Content starts

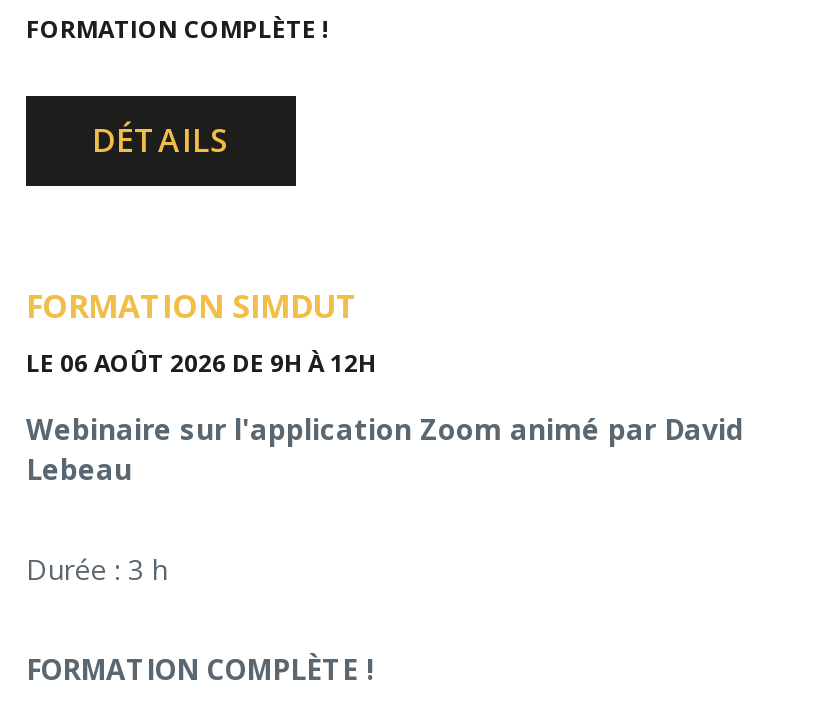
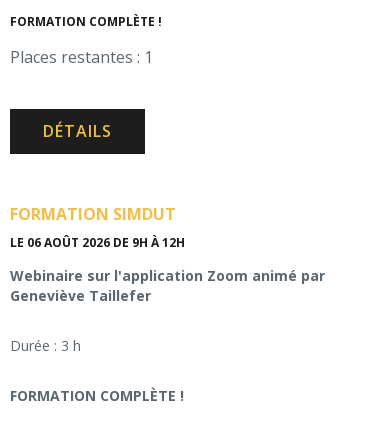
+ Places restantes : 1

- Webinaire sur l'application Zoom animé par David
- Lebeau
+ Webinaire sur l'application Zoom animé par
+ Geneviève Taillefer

Content ends
Content starts

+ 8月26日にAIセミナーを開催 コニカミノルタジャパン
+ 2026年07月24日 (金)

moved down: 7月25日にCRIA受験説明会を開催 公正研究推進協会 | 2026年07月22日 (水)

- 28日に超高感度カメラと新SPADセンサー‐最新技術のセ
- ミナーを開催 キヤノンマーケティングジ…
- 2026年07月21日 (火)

Content ends

* **Work required**
Copy out the lines above exactly, beginning at the one that contains "moved down: 7月25日にCRIA受験説明会を開催" and ending at the one that contains "- 2026年07月21日 (火)".

* **Problem solution**
moved down: 7月25日にCRIA受験説明会を開催 公正研究推進協会 | 2026年07月22日 (水)

- 28日に超高感度カメラと新SPADセンサー‐最新技術のセ
- ミナーを開催 キヤノンマーケティングジ…
- 2026年07月21日 (火)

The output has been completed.